Inventors:	Dorai; Chitra; (Chappaqua, NY) ; Farrell; Robert G.; (Cornwall, NY) ; Li; Ying; (Mohegan Lake, NY) ; Park; Youngja; (Edgewater, NJ)
Correspondence Address:	DUKE W. YEE YEE & ASSOCIATES, P.C., P.O. BOX 802333 DALLAS TX 75380 US
Assignee:	International Business Machines Corporation Armonk NY
Family ID:	39171298
Appl. No.:	11/509250
Filed:	August 24, 2006

Current U.S. Class:	725/135 ; 707/E17.028; 725/45
Current CPC Class:	G06F 16/7834 20190101; H04N 5/147 20130101; G06F 16/7844 20190101
Class at Publication:	725/135 ; 725/45
International Class:	G06F 3/00 20060101 G06F003/00; G06F 13/00 20060101 G06F013/00; H04N 7/16 20060101 H04N007/16; H04N 5/445 20060101 H04N005/445

Goverment Interests

[0001] This invention was made with Government support under Contract No.: W91CRB-04-C-0056 awarded by Army Research Office (ARO). The Government has certain rights in this invention.

Claims

1. A computer implemented method for detecting topic shift boundaries in a multimedia stream, the computer implemented method comprising: receiving a multimedia stream; performing analysis on the multimedia stream using a plurality of cues to locate a plurality of temporal positions within the multimedia stream to provide a sequence of multimedia portions; determining characteristics for a sliding window for each multimedia portion in the sequence of multimedia portions; and detecting topic shift boundaries in each multimedia portion by applying a text-based topic shift detector over a text transcript of the media stream using a sliding window, wherein the sliding window used with each multimedia portion has the characteristics determined from its respective multimedia portion.

2. The computer implemented method according to claim 1, wherein receiving a multimedia stream, comprises: receiving a video stream having visual information and at least one of audio information and text information.
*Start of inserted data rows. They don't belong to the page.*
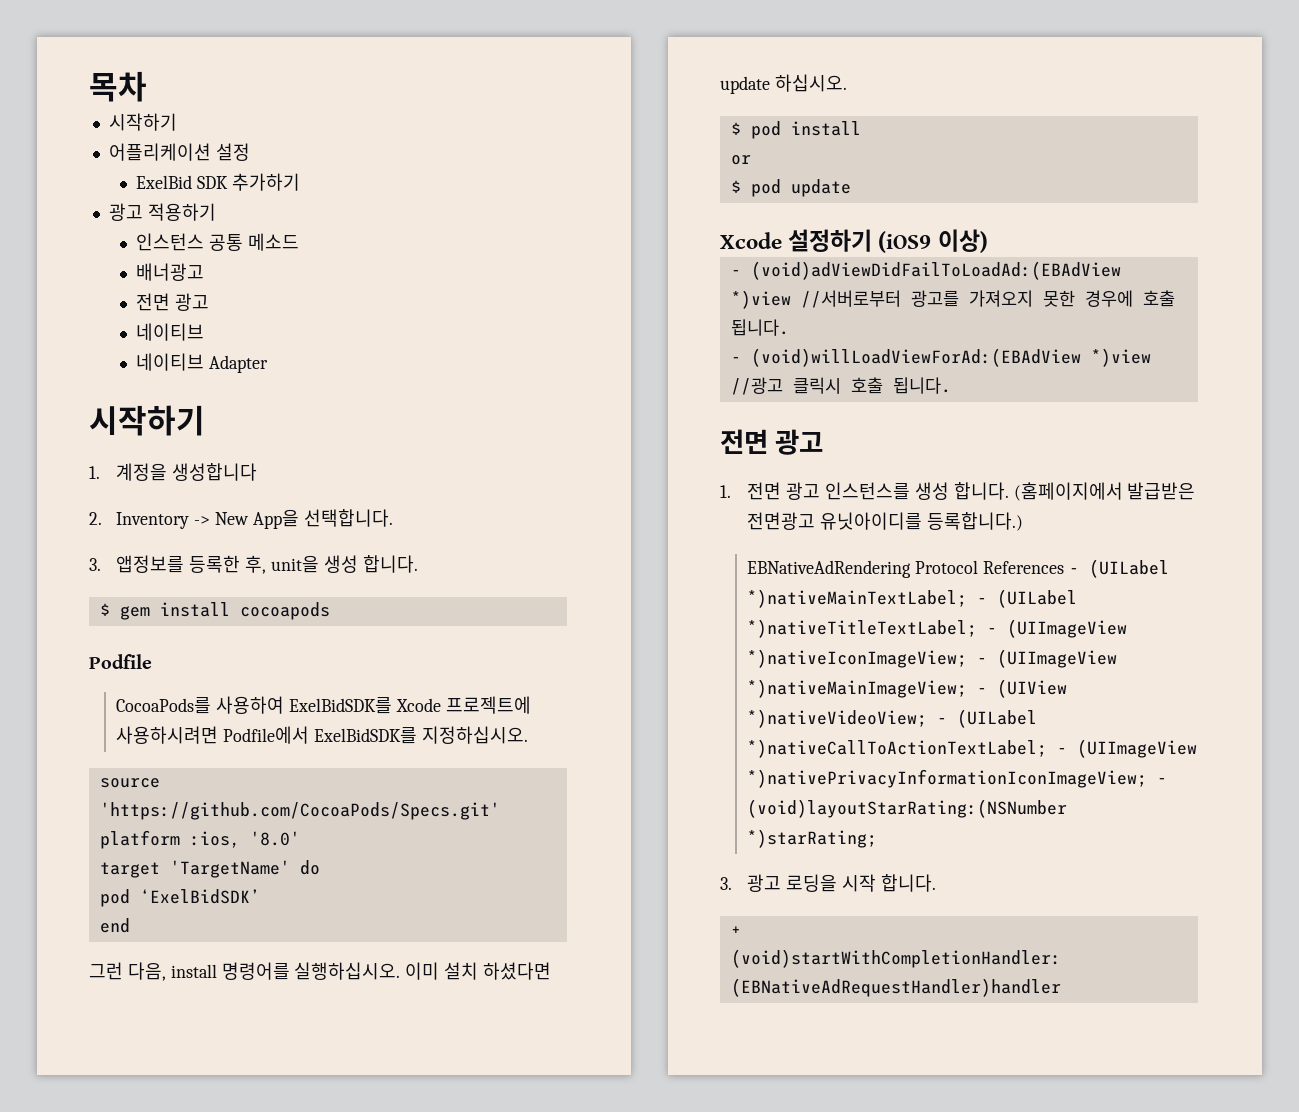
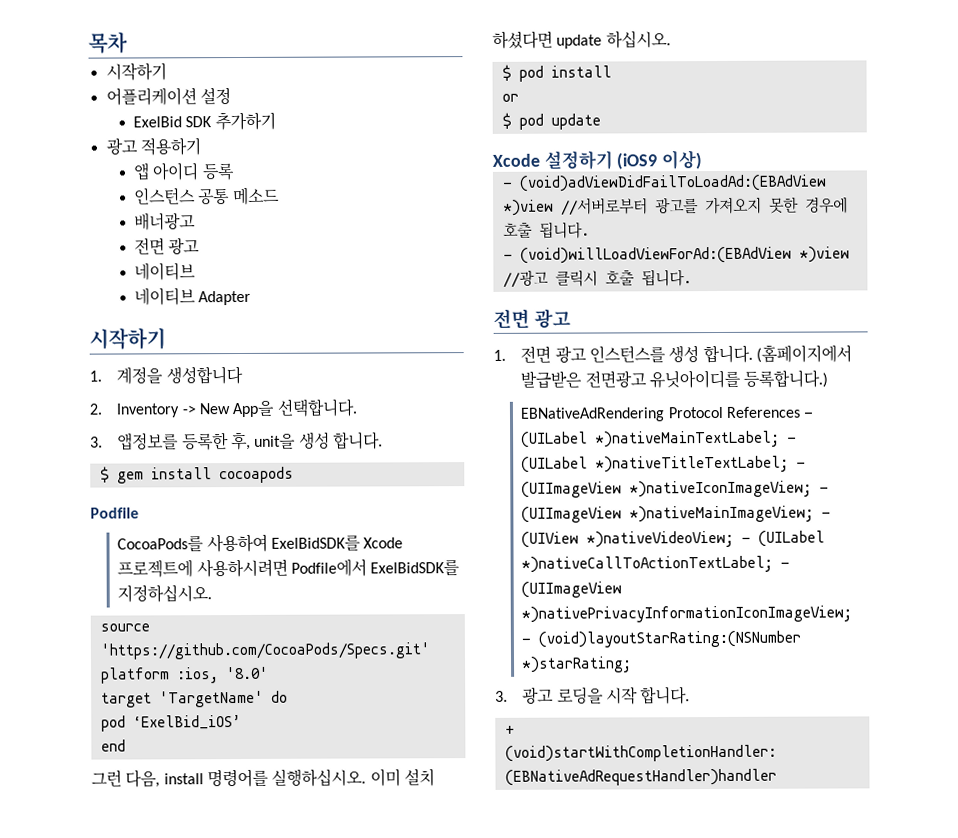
(216, 212) none -> [132,162,234,181] // 앱 아이디 등록
[139,889,260,904] ‘ExelBidSDK’ -> [132,715,241,730] ‘ExelBid_iOS’

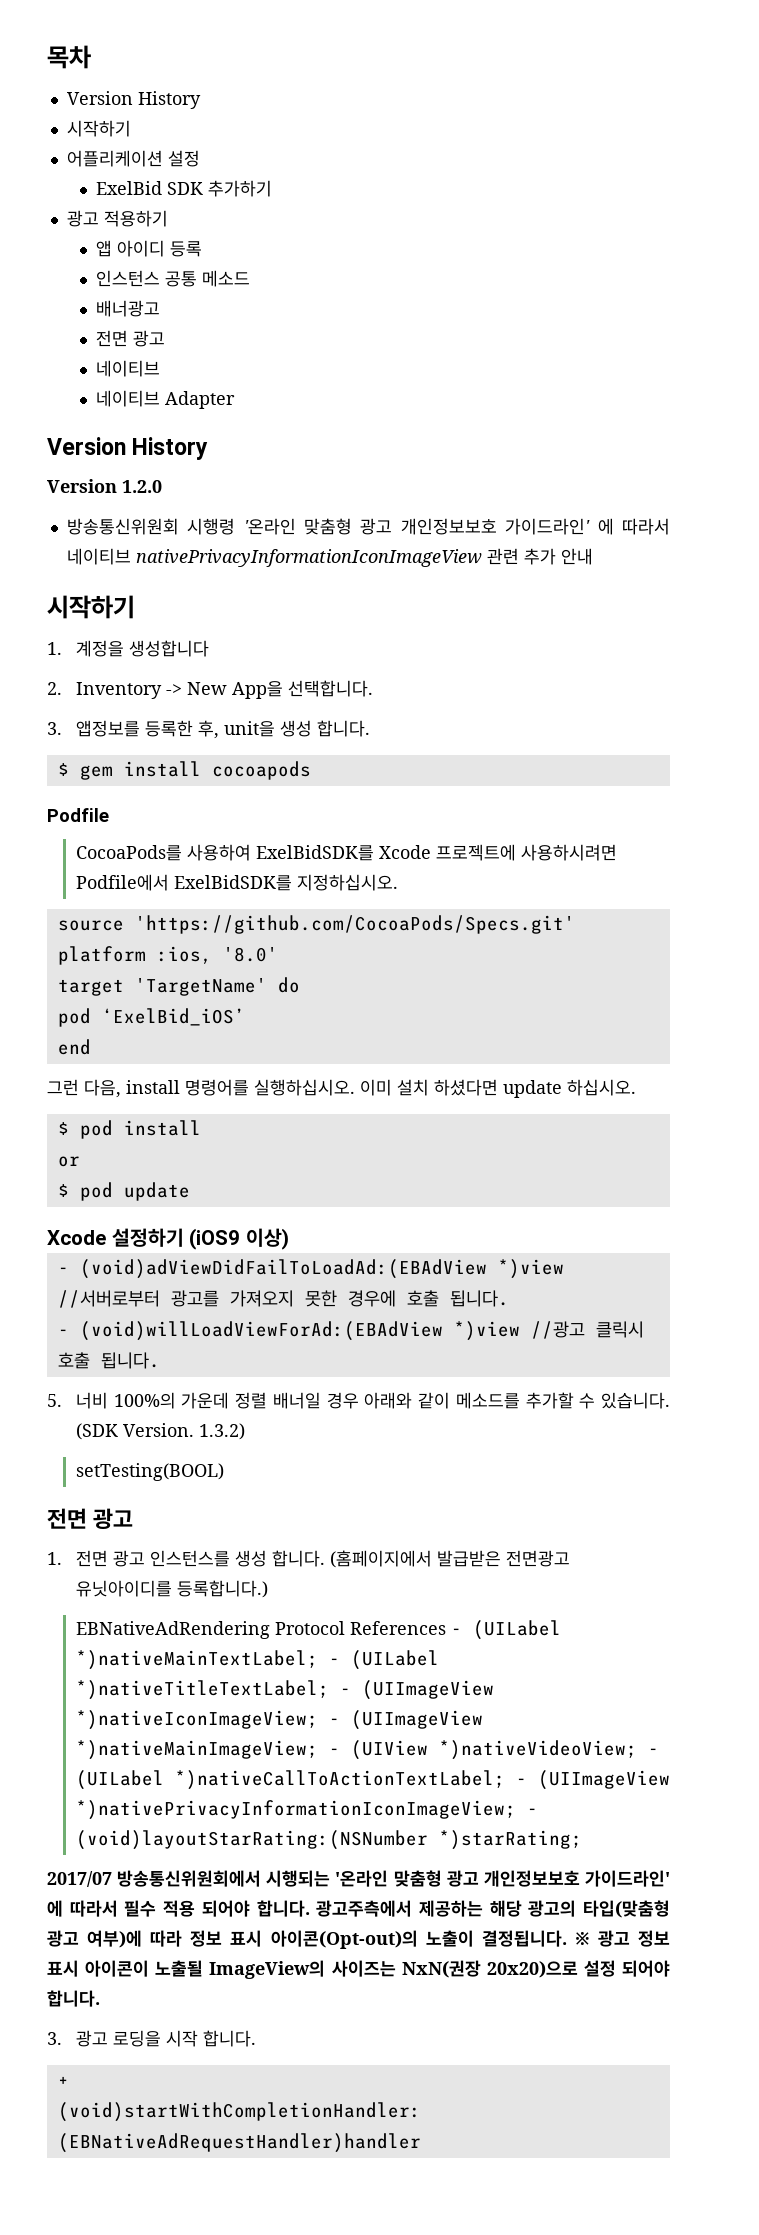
(128, 42) none -> [66,91,201,109] // Version History
(252, 298) none -> [47,437,209,460] [47,479,162,493] [66,518,670,535] [66,548,593,567] // Version History // Version 1.2.0 // 방송통신위원회 시행령 '온라인 맞춤형 광고 개인정보보호 가이드라인' 에 따라서 네이티브 nativePrivacyInformationIconImageView 관련 추가 안내
(692, 278) none -> [47,1392,670,1409] [75,1423,245,1440] [75,1463,224,1481] // 5. 너비 100%의 가운데 정렬 배너일 경우 아래와 같이 메소드를 추가할 수 있습니다. (SDK Version. 1.3.2) // setTesting(BOOL)
(633, 664) none -> [47,1870,670,1887] [47,1900,670,1918] [47,1930,671,1949] [47,1960,670,1979] [47,1990,100,2007] // 2017/07 방송통신위원회에서 시행되는 '온라인 맞춤형 광고 개인정보보호 가이드라인' 에 따라서 필수 적용 되어야 합니다. 광고주측에서 제공하는 해당 광고의 타입(맞춤형 광고 여부)에 따라 정보 표시 아이콘(Opt-out)의 노출이 결정됩니다. ※ 광고 정보 표시 아이콘이 노출될 ImageView의 사이즈는 NxN(권장 20x20)으로 설정 되어야 합니다.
3. The computer implemented method according to claim 2, wherein performing analysis on the video stream, comprises: performing visual analysis and at least one of audio analysis and text analysis on the video stream to locate a plurality of temporal positions within the video stream at which topic changes have an increased likelihood of occurring to provide a sequence of video portions.
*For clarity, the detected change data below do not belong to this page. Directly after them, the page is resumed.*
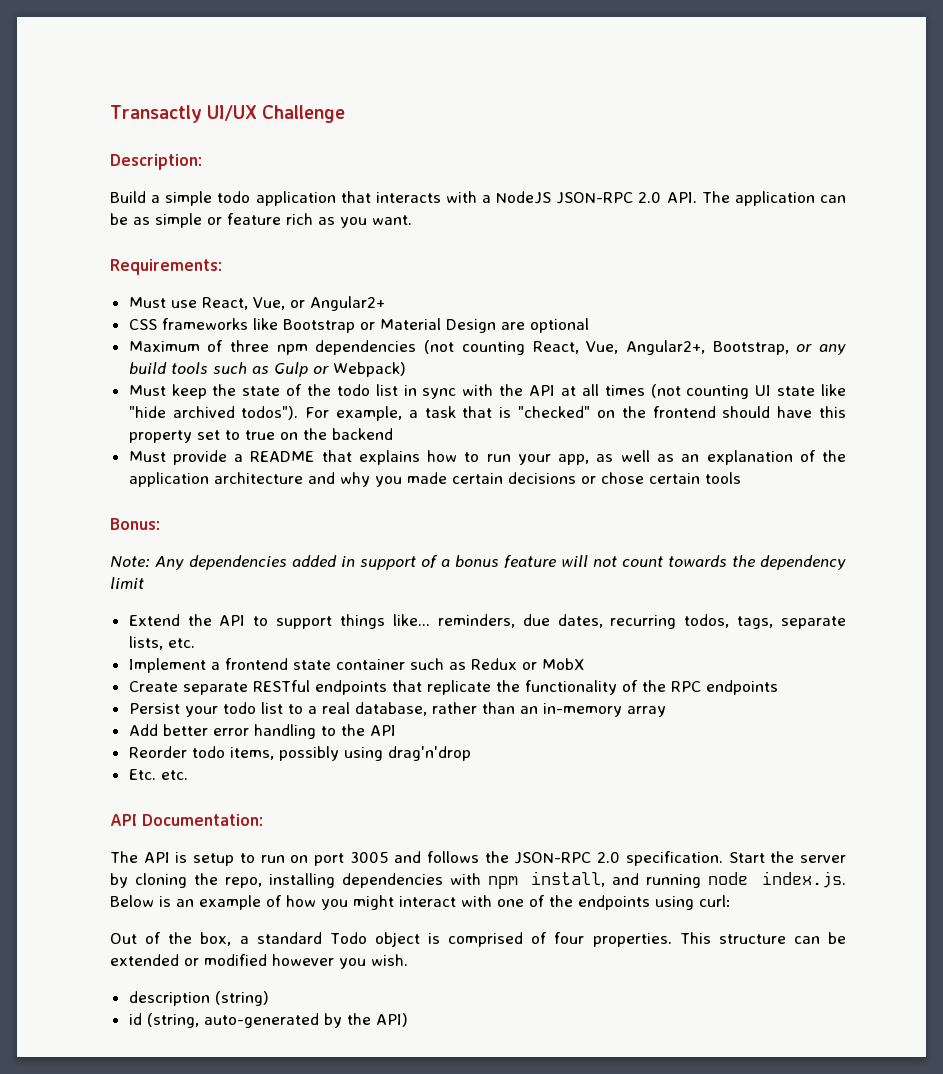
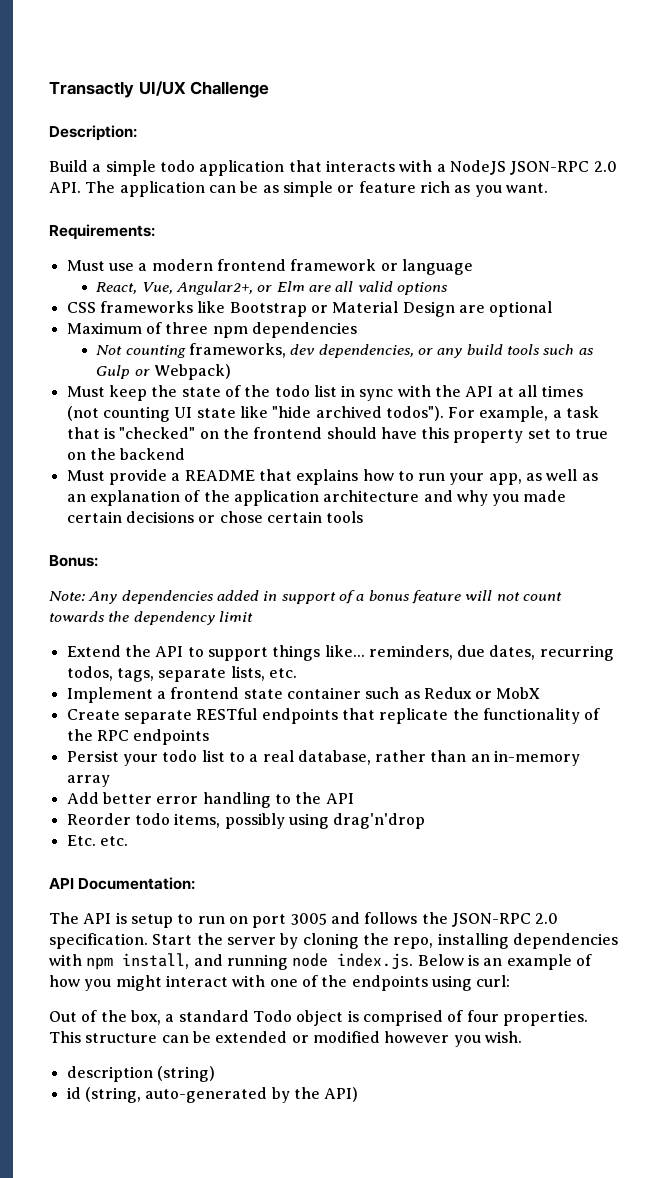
[201,296,385,311] React, Vue, or Angular2+ -> [138,259,473,275] [96,281,448,295] a modern frontend framework or language // React, Vue, Angular2+, or Elm are all valid options
[424,340,789,355] (not counting React, Vue, Angular2+, Bootstrap, -> [96,343,414,358] // Not counting frameworks, dev dependencies,

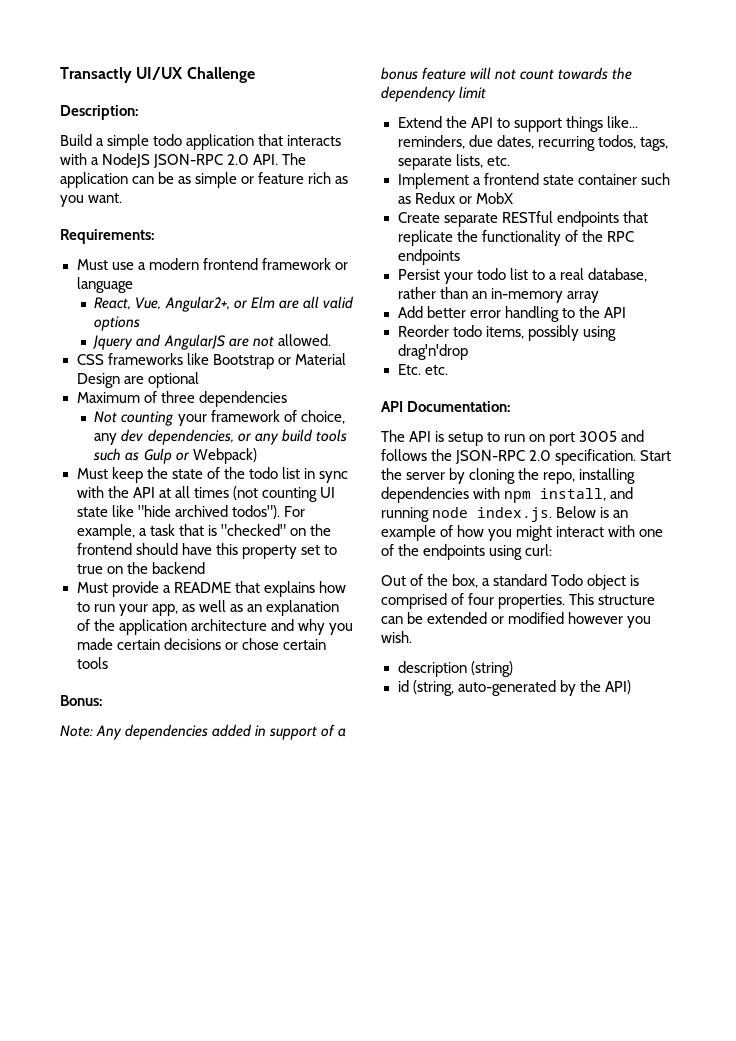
(448, 288) none -> [92,334,331,350] // Jquery and AngularJS are not allowed.
[212,326,248,338] npm -> (195, 397) none
[189,343,287,358] frameworks, -> [177,410,345,426] [94,433,118,445] your framework of choice, any

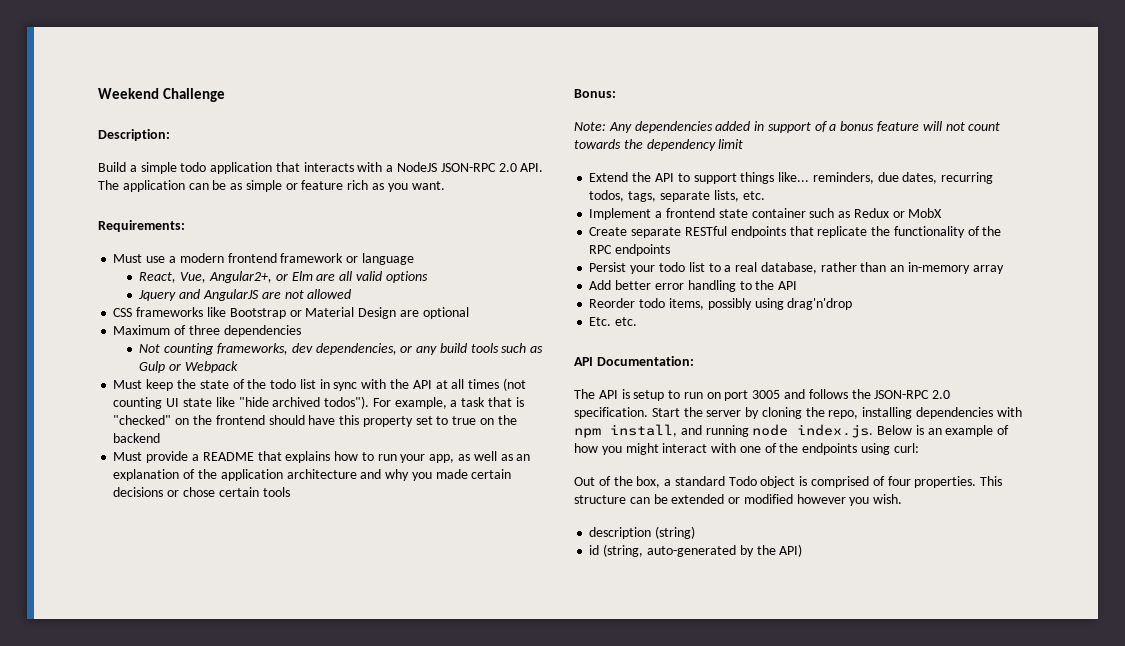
[60,67,184,83] Transactly UI/UX -> [98,88,159,99] Weekend
[277,334,331,346] allowed. -> [307,289,352,299] allowed
[177,410,345,426] [94,433,118,445] your framework of choice, any -> [217,343,289,355] frameworks,
[192,448,257,464] Webpack) -> [185,361,239,373] Webpack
4. The computer implemented method according to claim 3, wherein performing text analysis on the video stream comprises: at least one of detecting text cue words or phrases from a time-stamped closed caption or speech transcript of the video stream, and extracting discourse cues from a formatted text obtained from a transcription of the video stream.

5. The computer implemented method according to claim 3, wherein the video stream does not contain audio information, and wherein performing text analysis on the video stream comprises using a transcript of the video stream for performing text analysis on the video stream.

6. The computer implemented method according to claim 5, wherein the transcript comprises a time-stamped transcript generated from at least one of subtitle extraction and manual transcription.

7. The computer implemented method according to claim 3, wherein the video stream contains audio information, and wherein performing an analysis on the video stream comprises generating a text transcript of the video stream using at least one of closed caption extraction and speech recognition.

8. The computer implemented method according to claim 1, wherein determining characteristics for a sliding window for each multimedia portion in the sequence of multimedia portions, comprises: calculating at least one of an optimum size for a sliding window and an amount of overlap between adjacent sliding windows for each multimedia portion in the sequence of multimedia portions.

9. The computer implemented method according to claim 8, wherein calculating one of an optimum size for a sliding window and an amount of overlap between adjacent sliding windows for each multimedia portion in the sequence of multimedia portions, comprises: calculating at least one of an optimum size for a sliding window and an amount of overlap between adjacent sliding windows for each multimedia portion in the sequence of multimedia portions such that the last sliding window of each multimedia portion fully resides in its respective multimedia portion.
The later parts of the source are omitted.